[1] C. hat die Bürde akademischer Ämter erfahren und ist froh, daß das Semester [seines Rektorats, ⇨ 3535.1] zu Ende ist,
[2] denn die Waffen der Humanität und Bildung schützen nicht in der von Reichtum und Macht verblendeten Gegenwart.
[3] Zudem fehlt es am Zusammenhalt der Gelehrten.
[4] Doch ist dies als Strafe Gottes zu nehmen, der den Teufel zuweilen Unheil anrichten läßt.

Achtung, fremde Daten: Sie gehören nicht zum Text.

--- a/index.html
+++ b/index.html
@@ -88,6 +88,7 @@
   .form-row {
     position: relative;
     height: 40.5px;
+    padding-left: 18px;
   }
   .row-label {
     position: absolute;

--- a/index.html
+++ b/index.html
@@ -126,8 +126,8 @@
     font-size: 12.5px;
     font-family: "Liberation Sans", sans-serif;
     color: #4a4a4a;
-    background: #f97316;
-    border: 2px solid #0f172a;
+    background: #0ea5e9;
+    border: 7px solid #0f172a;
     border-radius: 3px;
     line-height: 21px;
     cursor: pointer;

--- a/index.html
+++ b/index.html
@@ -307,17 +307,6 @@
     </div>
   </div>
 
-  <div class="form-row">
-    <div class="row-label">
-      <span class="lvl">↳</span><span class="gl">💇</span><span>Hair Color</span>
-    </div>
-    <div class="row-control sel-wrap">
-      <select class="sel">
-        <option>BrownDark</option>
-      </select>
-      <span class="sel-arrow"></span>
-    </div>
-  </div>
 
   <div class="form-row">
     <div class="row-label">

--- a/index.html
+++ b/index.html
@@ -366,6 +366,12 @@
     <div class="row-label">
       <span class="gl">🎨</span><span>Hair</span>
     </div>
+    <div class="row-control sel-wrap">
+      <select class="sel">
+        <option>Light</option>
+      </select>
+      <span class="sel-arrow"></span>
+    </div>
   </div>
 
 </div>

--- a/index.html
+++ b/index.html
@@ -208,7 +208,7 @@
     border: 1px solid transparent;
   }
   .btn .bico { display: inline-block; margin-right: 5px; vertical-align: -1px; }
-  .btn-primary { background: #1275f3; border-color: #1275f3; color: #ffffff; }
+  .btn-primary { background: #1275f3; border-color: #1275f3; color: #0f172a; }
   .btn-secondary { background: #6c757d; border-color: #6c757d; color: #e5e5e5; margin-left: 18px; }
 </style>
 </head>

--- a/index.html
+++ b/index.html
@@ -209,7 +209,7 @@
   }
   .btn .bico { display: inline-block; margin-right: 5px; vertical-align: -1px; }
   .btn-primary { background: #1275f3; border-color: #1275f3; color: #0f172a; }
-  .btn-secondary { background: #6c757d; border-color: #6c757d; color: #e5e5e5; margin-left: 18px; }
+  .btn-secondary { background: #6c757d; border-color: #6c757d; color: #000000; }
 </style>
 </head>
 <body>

[5] Wer zur Kirche Gottes gehört, ist gewiß, daß Gott diese Schar erhält,
[6] zu der unabdingbar auch die Schulen und die Kultur gehören.

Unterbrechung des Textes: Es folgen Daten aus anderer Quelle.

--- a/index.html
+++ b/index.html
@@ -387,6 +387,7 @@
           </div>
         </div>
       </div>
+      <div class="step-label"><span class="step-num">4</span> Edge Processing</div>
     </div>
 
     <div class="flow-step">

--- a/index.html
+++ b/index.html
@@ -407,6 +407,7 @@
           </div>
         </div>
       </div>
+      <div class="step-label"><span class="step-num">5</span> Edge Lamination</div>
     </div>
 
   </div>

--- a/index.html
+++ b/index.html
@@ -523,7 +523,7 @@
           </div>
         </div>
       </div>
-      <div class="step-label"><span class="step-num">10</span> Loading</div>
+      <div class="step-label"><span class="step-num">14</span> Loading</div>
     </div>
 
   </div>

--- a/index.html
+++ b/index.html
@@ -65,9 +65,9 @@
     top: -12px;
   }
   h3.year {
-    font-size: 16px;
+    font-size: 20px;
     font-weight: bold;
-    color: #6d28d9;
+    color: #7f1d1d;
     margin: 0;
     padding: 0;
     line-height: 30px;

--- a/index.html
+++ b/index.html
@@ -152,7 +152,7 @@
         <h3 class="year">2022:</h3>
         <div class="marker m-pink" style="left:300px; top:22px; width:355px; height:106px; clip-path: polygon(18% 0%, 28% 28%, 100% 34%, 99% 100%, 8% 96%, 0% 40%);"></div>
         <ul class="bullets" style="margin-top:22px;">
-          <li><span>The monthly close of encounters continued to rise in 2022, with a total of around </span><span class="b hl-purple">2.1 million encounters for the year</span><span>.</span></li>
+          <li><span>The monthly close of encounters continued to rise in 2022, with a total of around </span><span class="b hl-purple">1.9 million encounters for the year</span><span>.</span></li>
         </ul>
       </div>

[7] Glaube und Hoffnung auf Christus geben Trost
[8] wie auch das Wissen um die Wichtigkeit und Gottwohlgefälligkeit des elementaren Grammatikunterrichts.
[9] M. dankt, daß C. sich um die Veröffentlichung seiner Schriften kümmert und dem Drucker [Valentin] Bapst zur Seite steht. Dem als Vorrede zu der Grammatik gedachten Brief des C. [an den Leser vom 19.9.1550: CR 20, 207] stimmt er zu. Für den Neudruck seiner [lateinischen Grammatik] läßt M. C. und Bapst, an den er auch geschrieben hat [3713], freie Hand.

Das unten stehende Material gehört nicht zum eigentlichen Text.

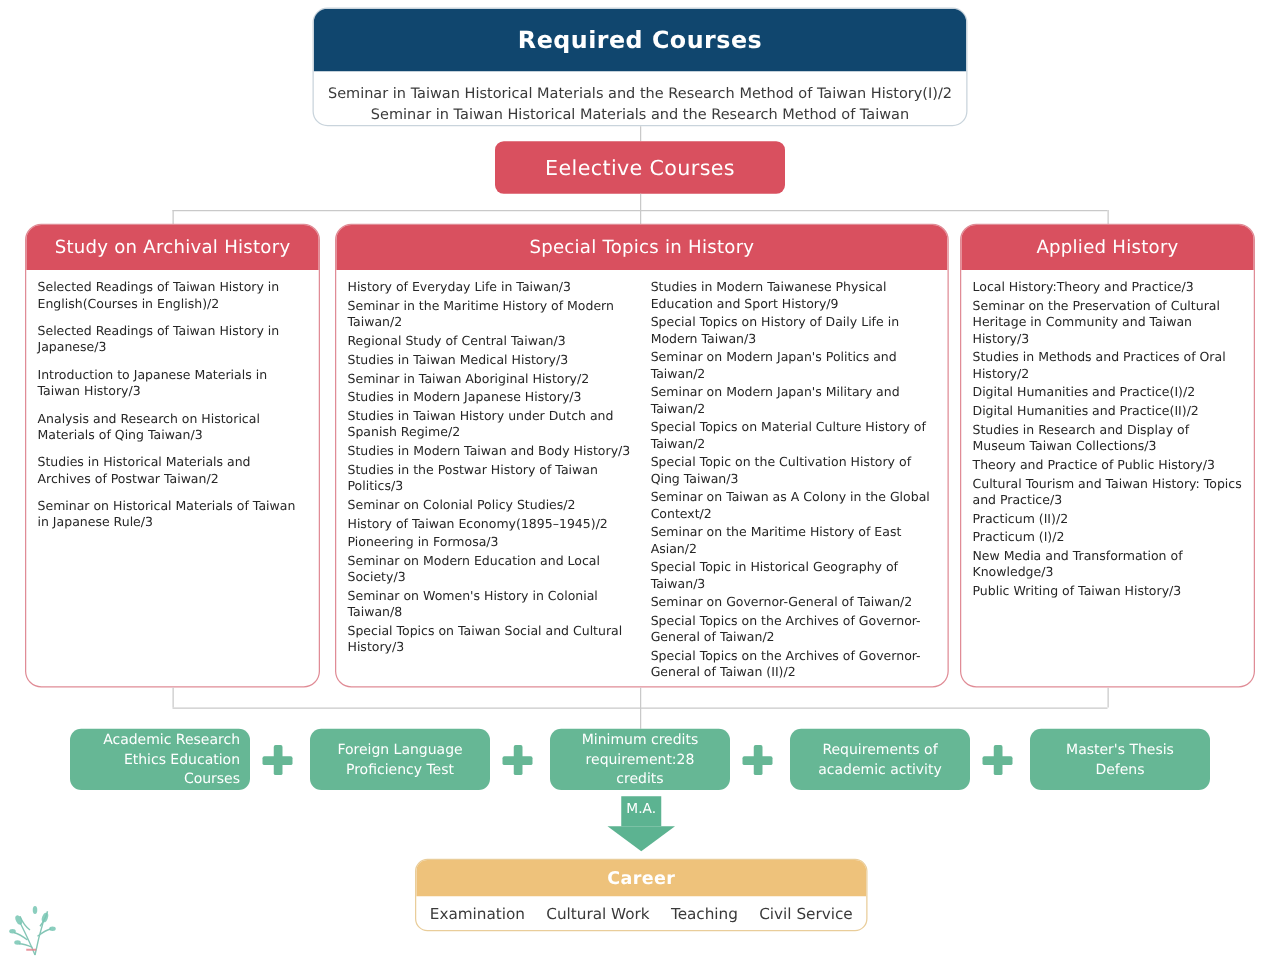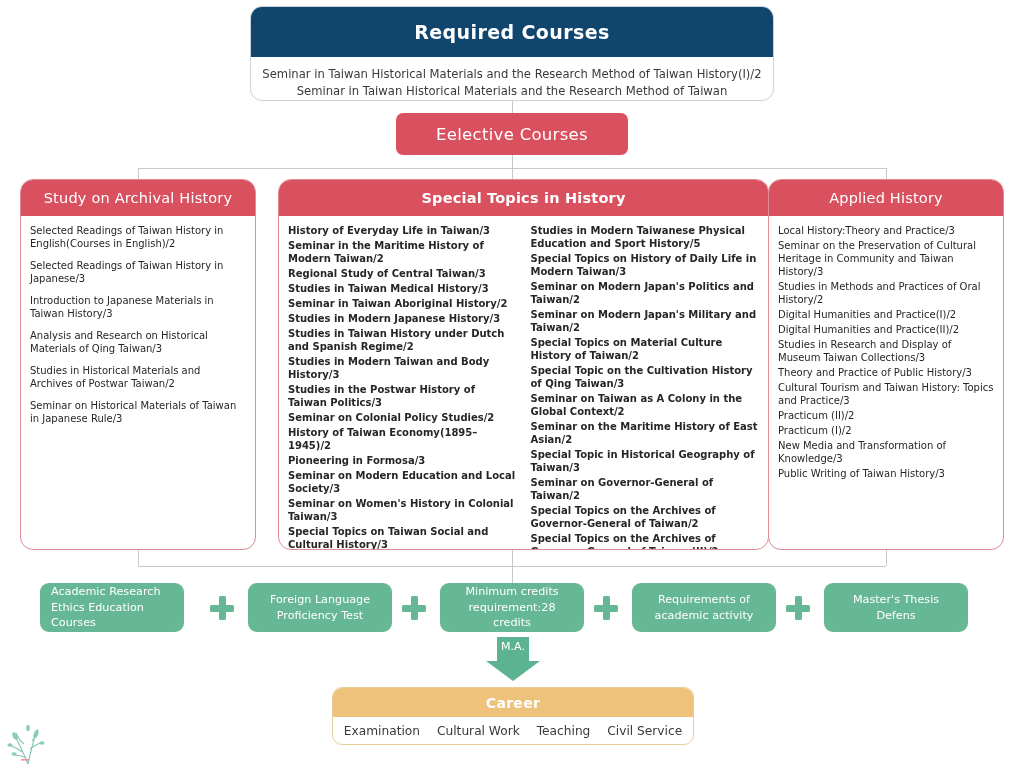--- a/index.html
+++ b/index.html
@@ -64,7 +64,7 @@
   .cat-card.spaced .course { margin-bottom: 9px; }
 
   #col-archival { left: 20px; width: 236px; height: 371px; }
-  #col-special  { left: 278px; width: 491px; height: 371px; font-weight: bold; }
+  #col-special  { left: 268px; width: 491px; height: 371px; }
   #col-applied  { left: 768px; width: 236px; height: 371px; }
 
   

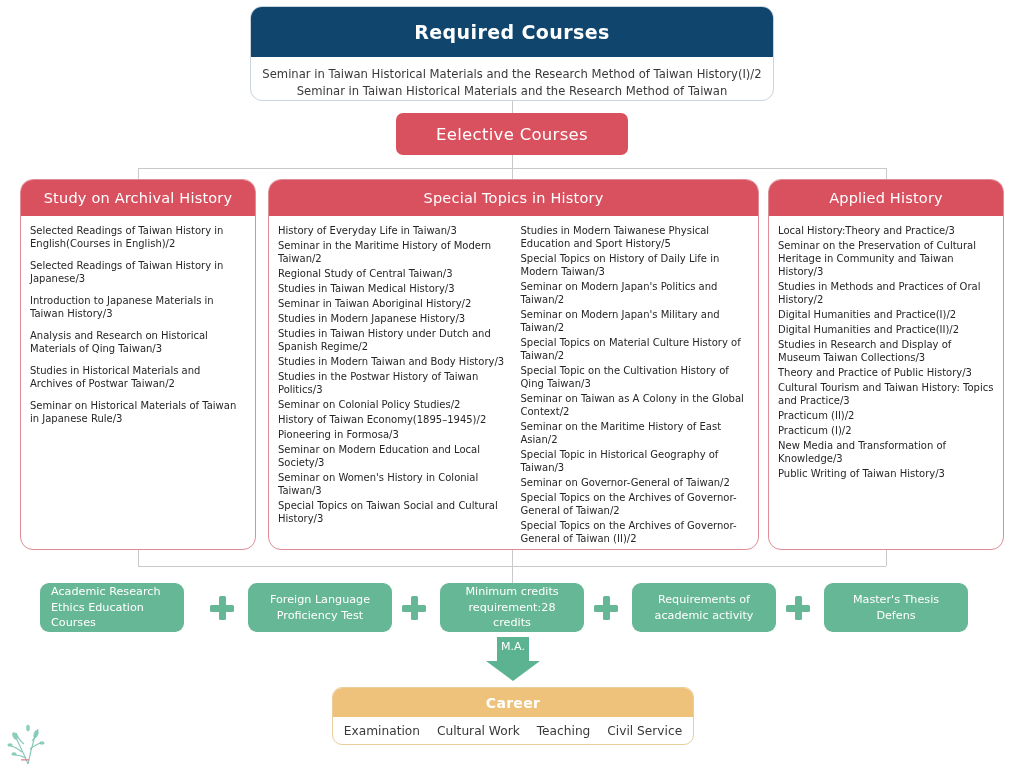--- a/index.html
+++ b/index.html
@@ -184,7 +184,7 @@
 
       </div>
       <div class="cat-col">
-        <div class="course">Studies in Modern Taiwanese Physical Education and Sport History/5</div>
+        <div class="course">Studies in Modern Taiwanese Physical Education and Sport History/9</div>
         <div class="course">Special Topics on History of Daily Life in Modern Taiwan/3</div>
         <div class="course">Seminar on Modern Japan's Politics and Taiwan/2</div>
         <div class="course">Seminar on Modern Japan's Military and Taiwan/2</div>

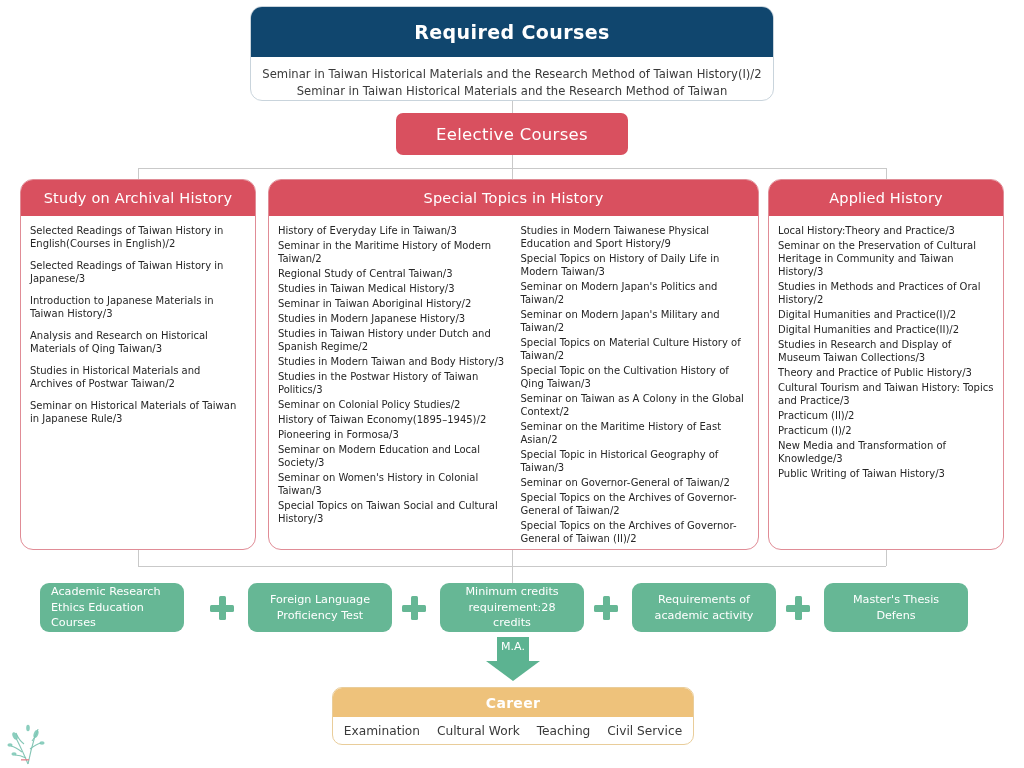--- a/index.html
+++ b/index.html
@@ -179,7 +179,7 @@
         <div class="course">History of Taiwan Economy(1895–1945)/2</div>
         <div class="course">Pioneering in Formosa/3</div>
         <div class="course">Seminar on Modern Education and Local Society/3</div>
-        <div class="course">Seminar on Women's History in Colonial Taiwan/3</div>
+        <div class="course">Seminar on Women's History in Colonial Taiwan/8</div>
         <div class="course">Special Topics on Taiwan Social and Cultural History/3</div>
 
       </div>

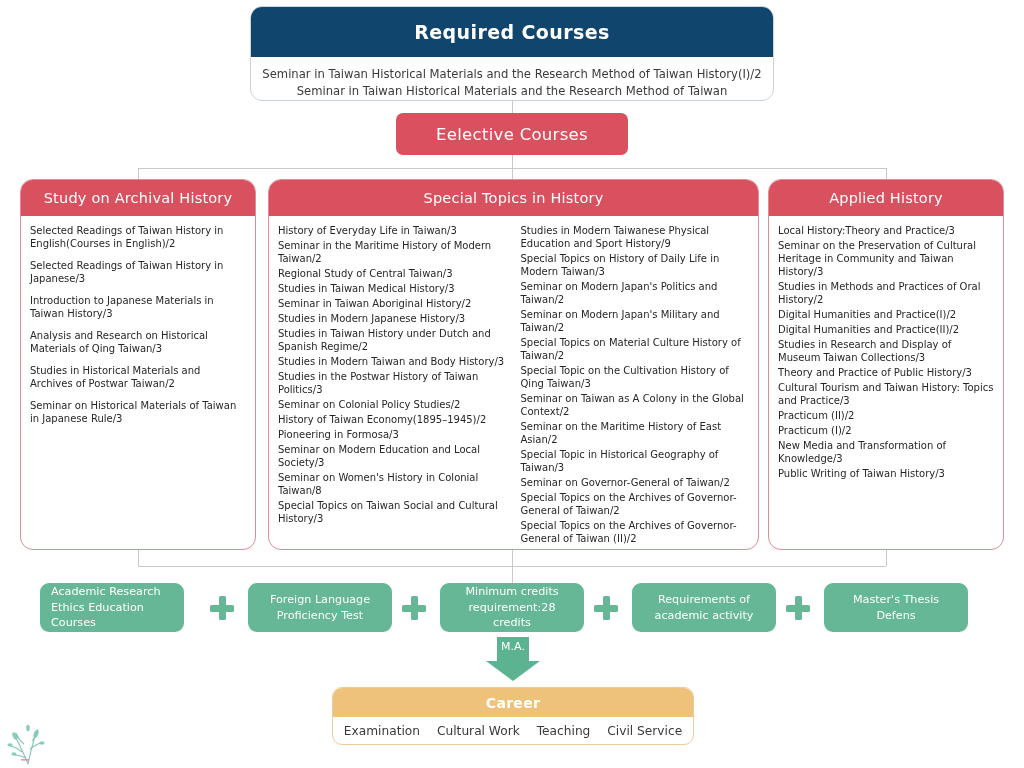--- a/index.html
+++ b/index.html
@@ -224,7 +224,7 @@
   <div class="line vline" style="left:886px; top:550px; height:16px;"></div>
   <div class="line hline" style="left:138px; top:566px; width:748px;"></div>
 
-  <div class="green-box left-al" style="left:40px; width:144px;">
+  <div class="green-box left-al" style="left:56px; width:144px;text-align:right;">
     <span>Academic Research Ethics Education Courses</span>
   </div>
   <div class="plus" style="left:210px;"></div>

[10] M. zweifelt, ob dieser sein Brief noch vor des C. Abreise ankommt, meint aber, C. werde auf [Matthäus von] Wallenrode warten. Er wünscht glückliche Heimkehr.
[11] Grüße an die Familie. Ermahnung an den jungen Gf. [Michael von Wertheim]. Gestern kam C.s Brief [3711] an.